You must be aware that: Consent is only one of the 6 legal bases for the processing personal data provided for in legislation. Therefore, if there is a different legal basis, e.g. a contract between us for the accommodation of your child, no consent will be requested with regard to the data necessary for performing this contract, as the performance of the contract would not be possible without those data. This shall also apply where a legal provision requires us to use your personal data, e.g. your tax information, due to being obligated to issue a tax document for the transactions between us.
Therefore, you must take the following into account:
Our Company will collect and process only the personal data that it is lawfully permitted to collect and process, e.g.:
- Where there is a relevant legislative requirement (e.g. use of your TIN to issue a tax receipt).
- Processing necessary for the performance of a contract to which the data subject is a party (e.g. use of your full name and contact details for the communication between us in the context of our cooperation).
- Processing necessary for the performance of a legitimate interest of the company (e.g. use of a video surveillance system to protect persons and goods from criminal offences).
- Processing necessary to protect the vital interests of the natural person (only in exceptional cases of a medical emergency).
You may be requested to grant your consent if none of the above legal bases applies.
Where consent is the legal basis for the processing of certain personal data, e.g. recording and using photographs or videos at the camp, then this consent will be requested using a special physical or electronic form and, should you grant your consent, you will have the right to withdraw it freely, resulting in processing ceasing thenceforth. In order to exercise your right to withdraw the consent you granted, you can contact us at firstname.lastname@example.org.

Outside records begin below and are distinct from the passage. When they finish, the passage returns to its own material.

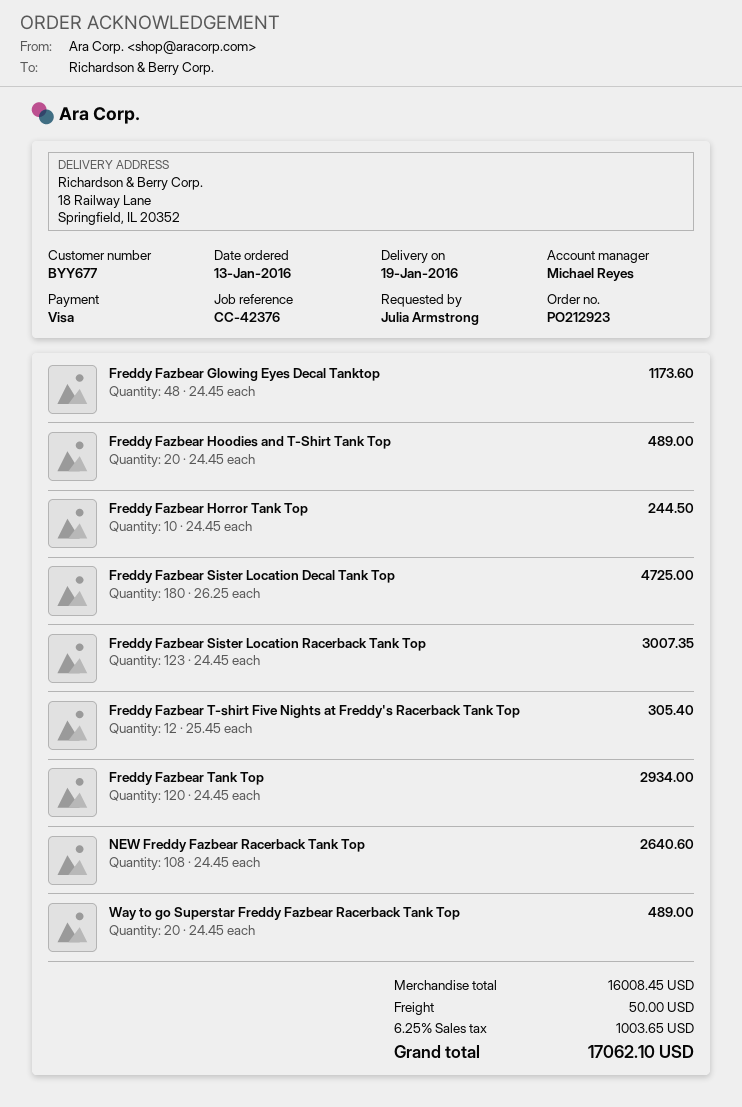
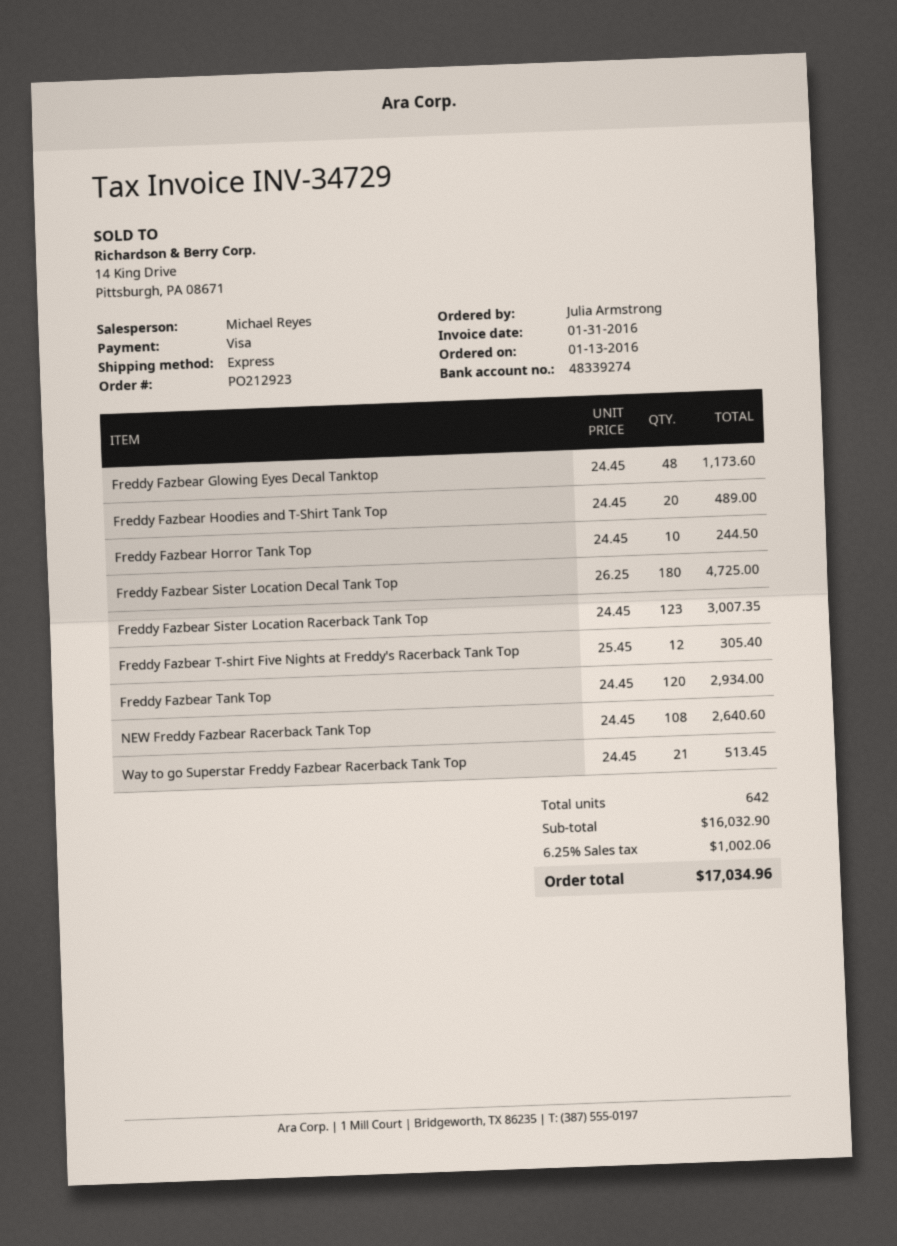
Way to go Superstar Freddy Fazbear Racerback Tank Top: 20 x 24.45 = 489.00 -> 21 x 24.45 = 513.45
subtotal: 16008.45 -> 16032.90
shipping: 50.00 -> none
tax: 6.25% = 1003.65 -> 6.25% = 1002.06
total: 17062.10 -> 17034.96

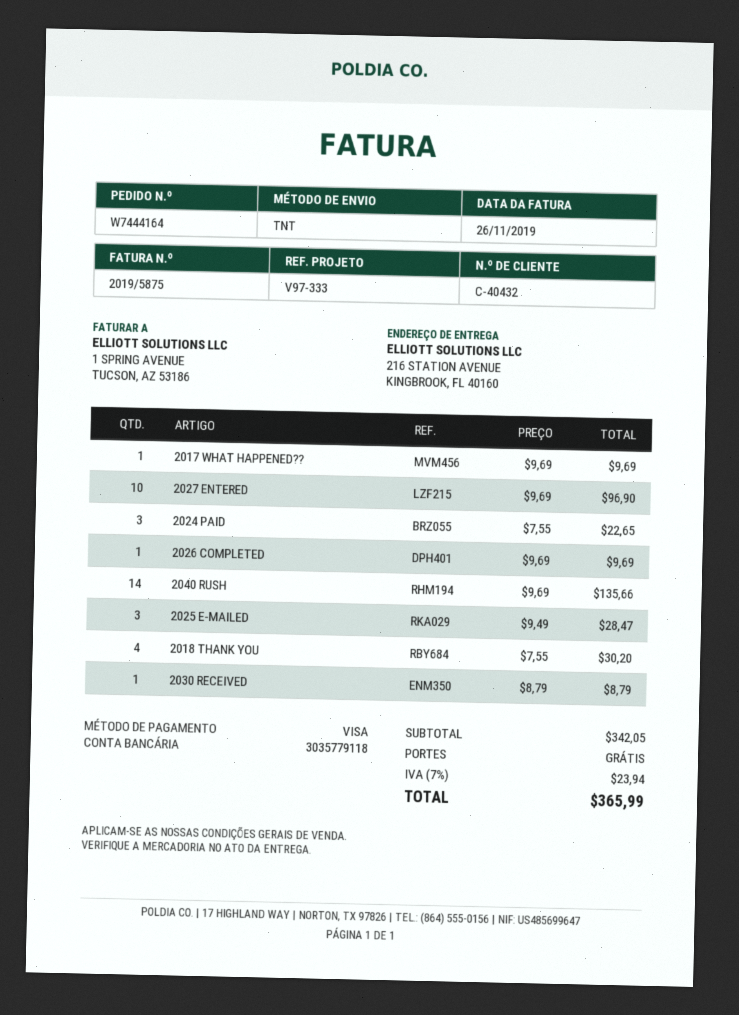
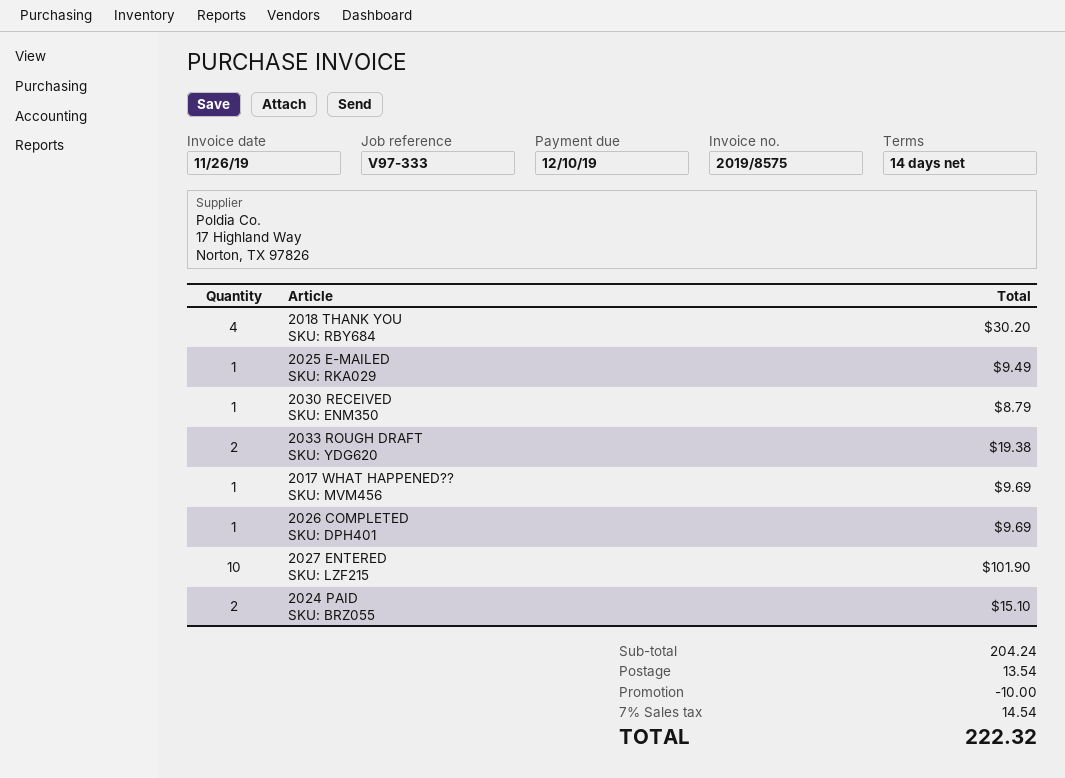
invoice number: 2019/5875 -> 2019/8575
2027 ENTERED: 10 for 96.90 -> 10 for 101.90
2024 PAID: 3 for 22.65 -> 2 for 15.10
2040 RUSH: 14 for 135.66 -> none
2025 E-MAILED: 3 for 28.47 -> 1 for 9.49
2033 ROUGH DRAFT: none -> 2 for 19.38
subtotal: 342.05 -> 204.24
discount: none -> 10.00
shipping: 0.00 -> 13.54
tax: 7% = 23.94 -> 7% = 14.54
total: 365.99 -> 222.32

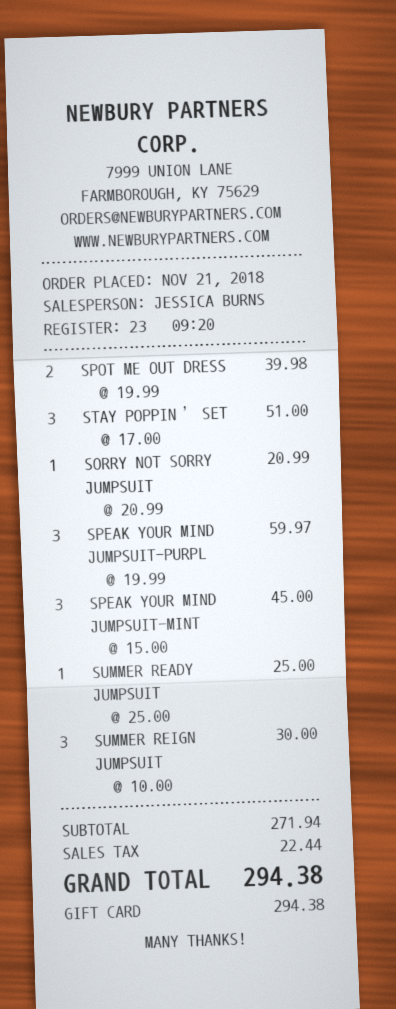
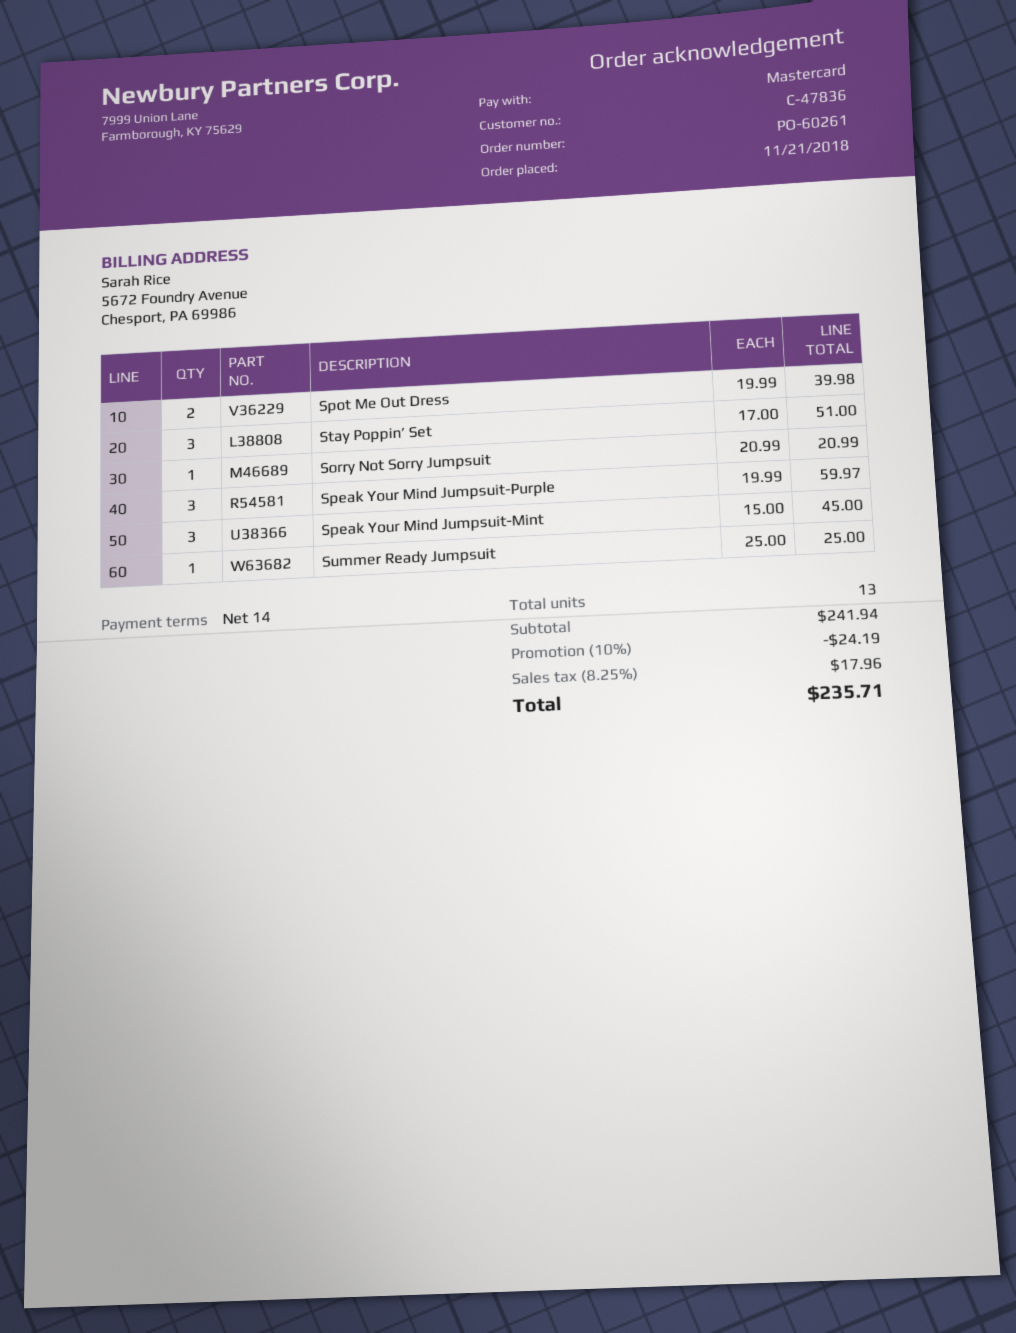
payment method: gift card -> Mastercard
SUMMER REIGN JUMPSUIT: 3 x 10.00 = 30.00 -> none
subtotal: 271.94 -> 241.94
discount: none -> 10% = 24.19
tax: 22.44 -> 17.96
total: 294.38 -> 235.71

The applicable law is Greek law, as it stands in accordance with the General Data Protection Regulation (2016/679/EU), and, generally, the applicable national and EU legislative and regulatory framework for the protection of personal data.
We update this Policy whenever this proves necessary. If significant changes occur to the Policy or the way in which we use your personal data, we will upload the update to this Policy to our website.
The Company’s registered offices are located at 1, Ierea P. Karatasiou Street, Harilaou, GR-54250, Tel.: 2310 220502, and the Company is responsible for the collection, processing and storage of your data.
Last revised on: 10 January 2020
*GLOSSARY (to better comprehend this Policy):
‘Personal data’ means any information relating to a natural person who can be identified, directly or indirectly, e.g. a name, identity card or passport number, residential address, e-mail address, an online identifier (e.g. cookies, IP address) or characteristics specific to the physiological, genetic, mental, economic, cultural or social identity of that natural person, including the image of a natural person (photographic material, videos).
- The person (natural person) to whom the data refer is called the data subject.
Each company handling personal data concerning living natural persons within the EU is obligated to conform to General Regulation (EU) 2016/679 on the Protection of Personal Data, also known as the GDPR.
‘Processing’ means any operation or set of operations which is performed on personal data or on sets of personal data, whether or not by automated means, such as collection, recording, organisation, structuring, storage, adaptation or alteration, retrieval, consultation, use, disclosure by transmission, dissemination or otherwise making available, alignment or combination, restriction, erasure or destruction of personal data, whether in electronic form (electronic file) or hard copy (physical file).
- ‘Controller’ means any natural or legal person of the public or private sector that keeps and processes personal data.
- ‘Processor’ means any natural or legal person of the public or private sector that processes data on behalf of a controller.